→ **ABOUT THIS EXERCISE**: Wherever the string "none" turns up in the data, copy the whole line.
+++ SOURCE RECORDS +++
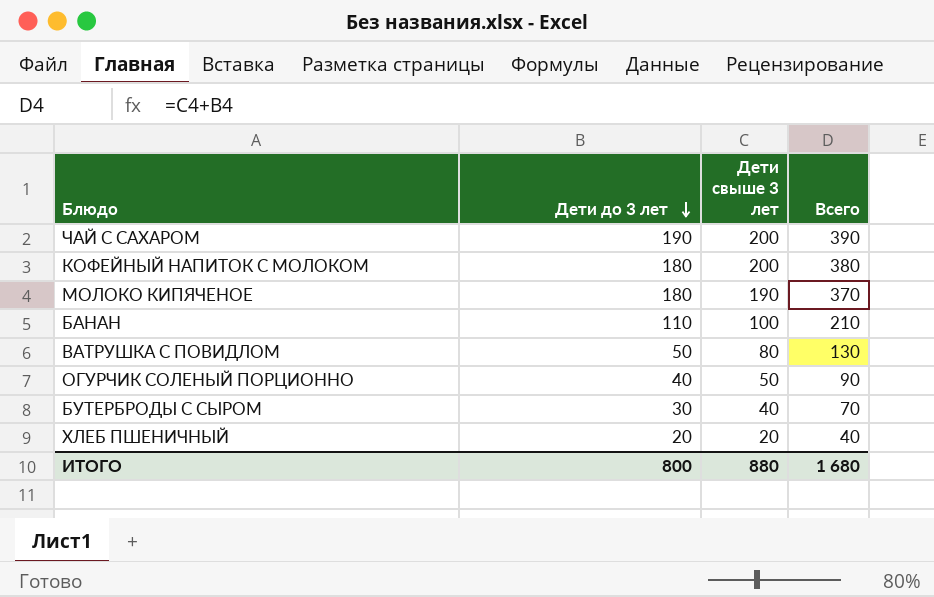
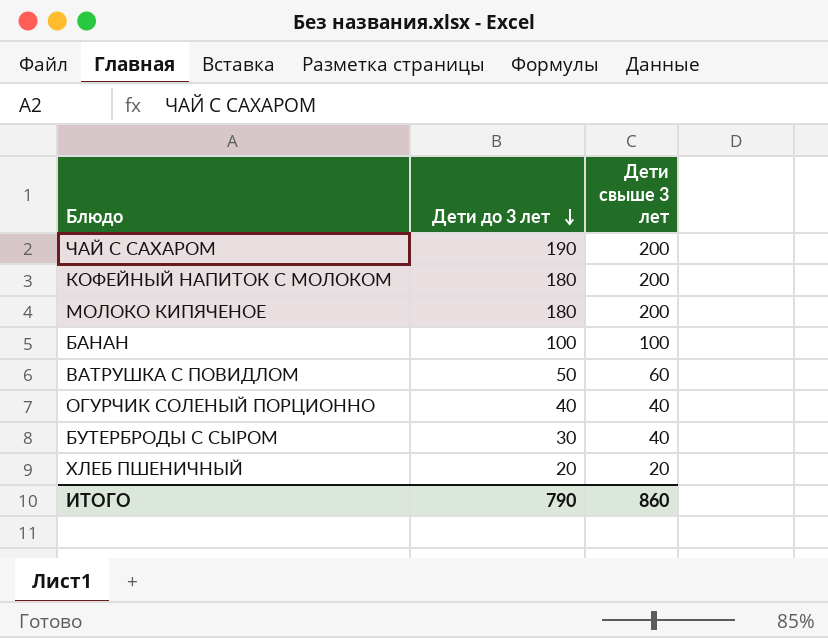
column Всего | formula: [Дети до 3 лет] + [Дети свыше 3 лет] -> none
МОЛОКО КИПЯЧЕНОЕ | Дети свыше 3 лет: 190 -> 200
БАНАН | Дети до 3 лет: 110 -> 100
ВАТРУШКА С ПОВИДЛОМ | Дети свыше 3 лет: 80 -> 60
ОГУРЧИК СОЛЕНЫЙ ПОРЦИОННО | Дети свыше 3 лет: 50 -> 40
ИТОГО | Дети до 3 лет: 800 -> 790
ИТОГО | Дети свыше 3 лет: 880 -> 860

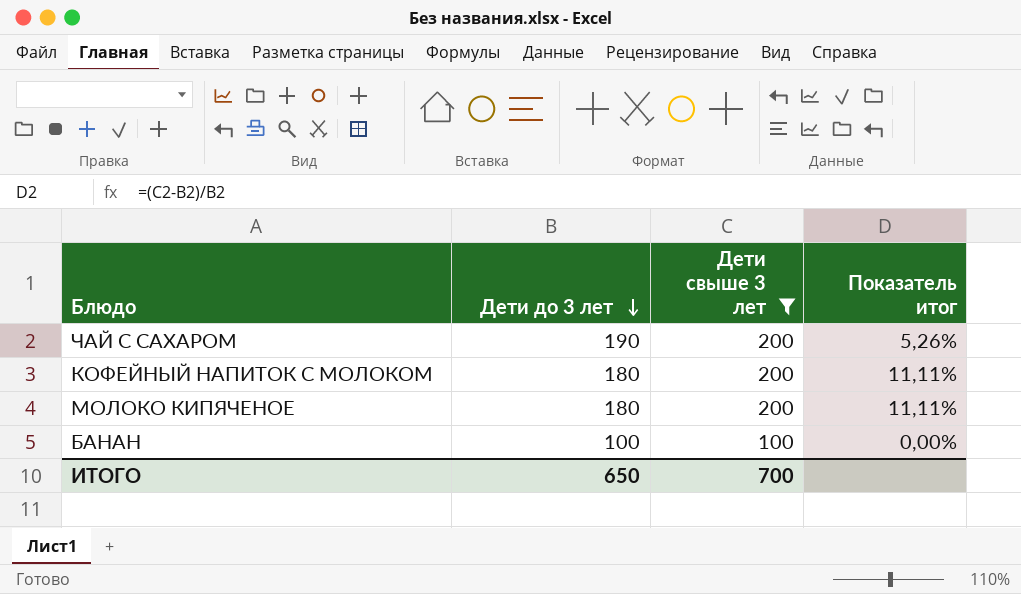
filter: none -> Дети свыше 3 лет >= 100
column Показатель итог | formula: none -> ([Дети свыше 3 лет] - [Дети до 3 лет]) / [Дети до 3 лет]
ИТОГО | Дети до 3 лет: 790 -> 650
ИТОГО | Дети свыше 3 лет: 860 -> 700

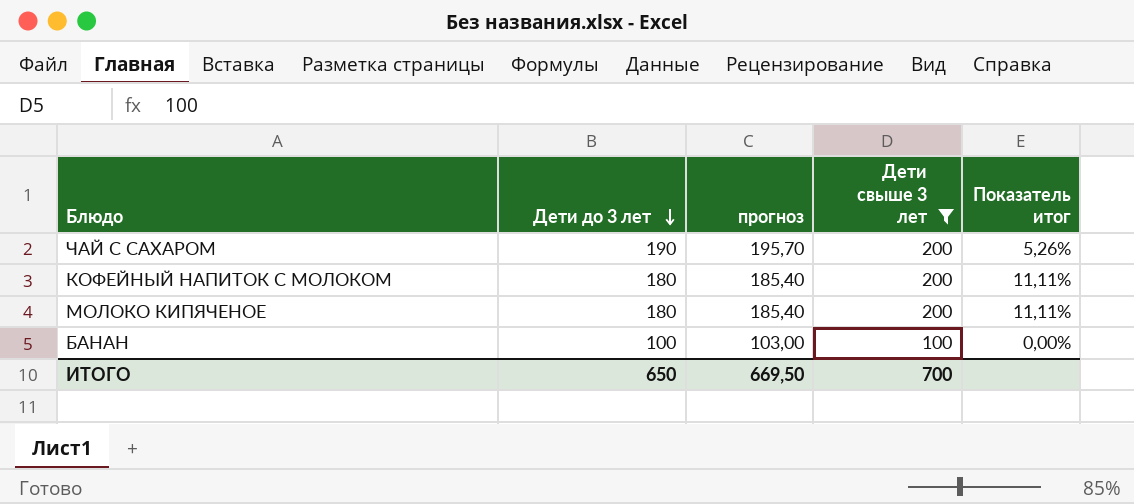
column прогноз | formula: none -> [Дети до 3 лет] * 1,03

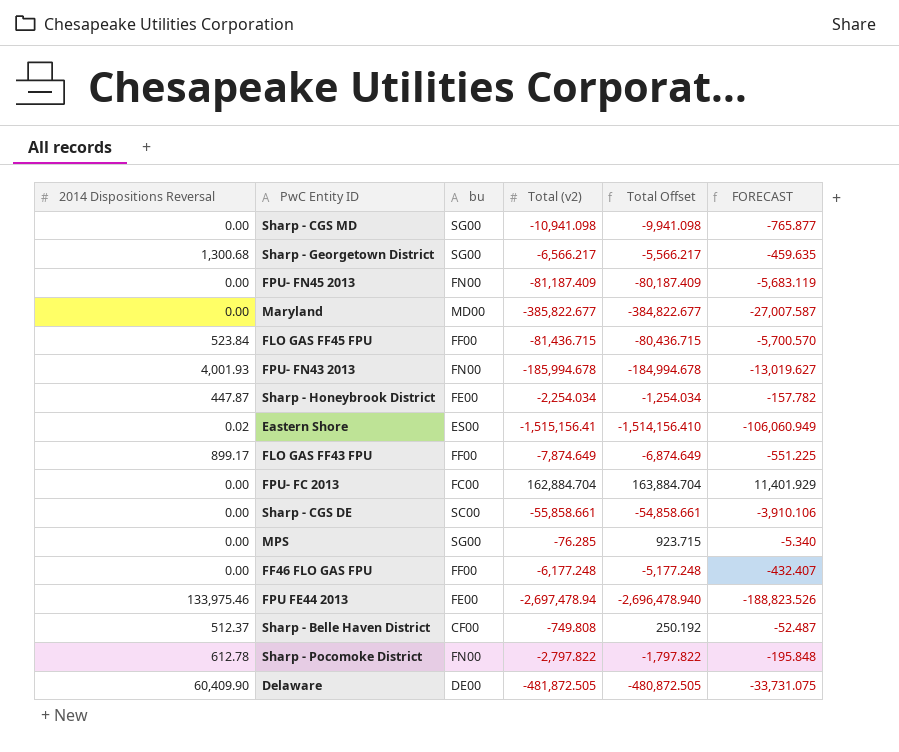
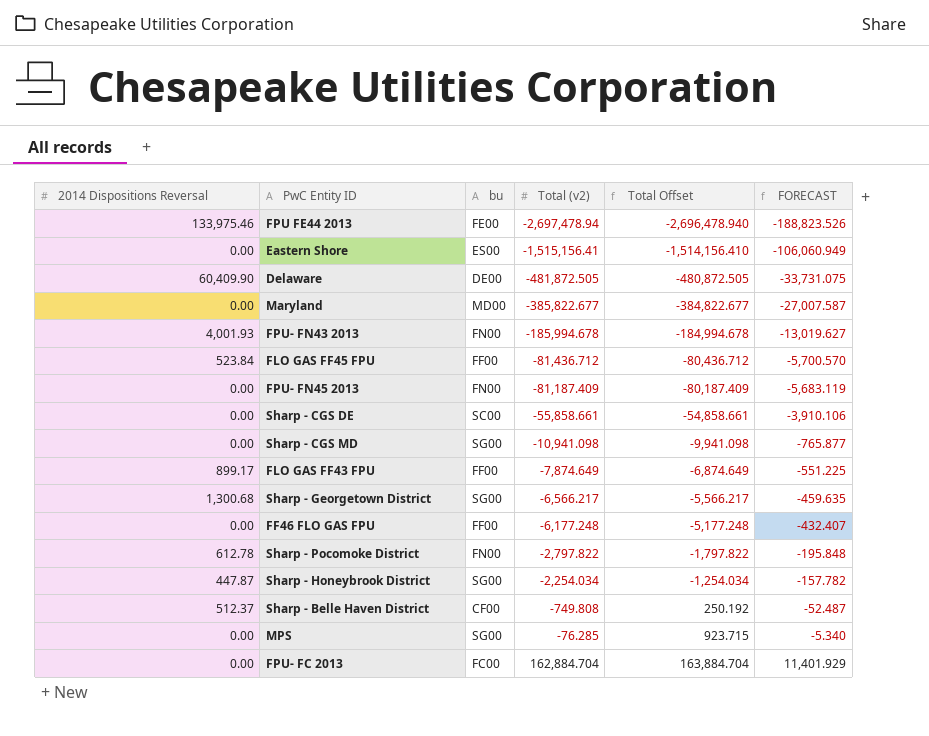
row order: none -> Total (v2) ascending
Eastern Shore | 2014 Dispositions Reversal: 0.02 -> 0.00
FLO GAS FF45 FPU | Total (v2): -81,436.715 -> -81,436.712
FLO GAS FF45 FPU | Total Offset: -80,436.715 -> -80,436.712
Sharp - Honeybrook District | bu: FE00 -> SG00

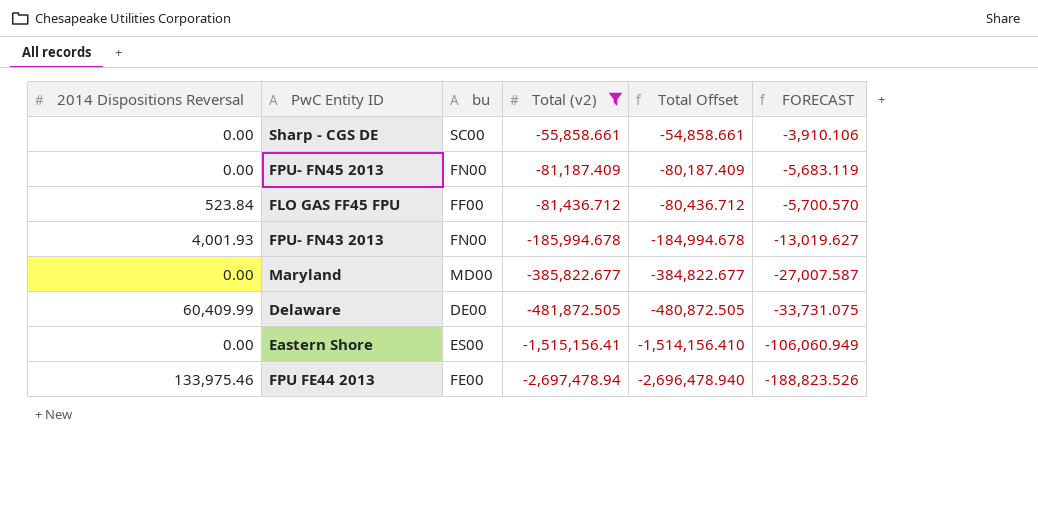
filter: none -> Total (v2) <= -55,858.661
row order: Total (v2) ascending -> Total (v2) descending
Delaware | 2014 Dispositions Reversal: 60,409.90 -> 60,409.99

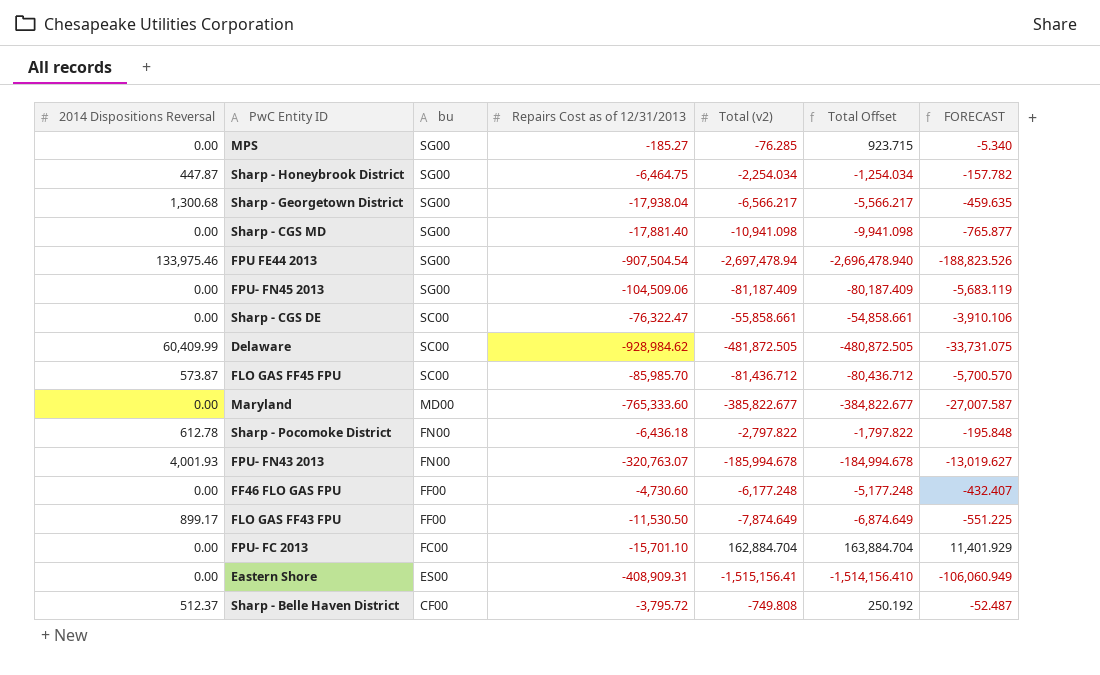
filter: Total (v2) <= -55,858.661 -> none
row order: Total (v2) descending -> bu descending
column Repairs Cost as of 12/31/2013 | position: none -> 4
FPU FE44 2013 | bu: FE00 -> SG00
FPU- FN45 2013 | bu: FN00 -> SG00
Delaware | bu: DE00 -> SC00
FLO GAS FF45 FPU | 2014 Dispositions Reversal: 523.84 -> 573.87
FLO GAS FF45 FPU | bu: FF00 -> SC00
+++
→ **RESPONSE TO THIS TASK**:
column Всего | formula: [Дети до 3 лет] + [Дети свыше 3 лет] -> none
filter: none -> Дети свыше 3 лет >= 100
column Показатель итог | formula: none -> ([Дети свыше 3 лет] - [Дети до 3 лет]) / [Дети до 3 лет]
column прогноз | formula: none -> [Дети до 3 лет] * 1,03
row order: none -> Total (v2) ascending
filter: none -> Total (v2) <= -55,858.661
filter: Total (v2) <= -55,858.661 -> none
column Repairs Cost as of 12/31/2013 | position: none -> 4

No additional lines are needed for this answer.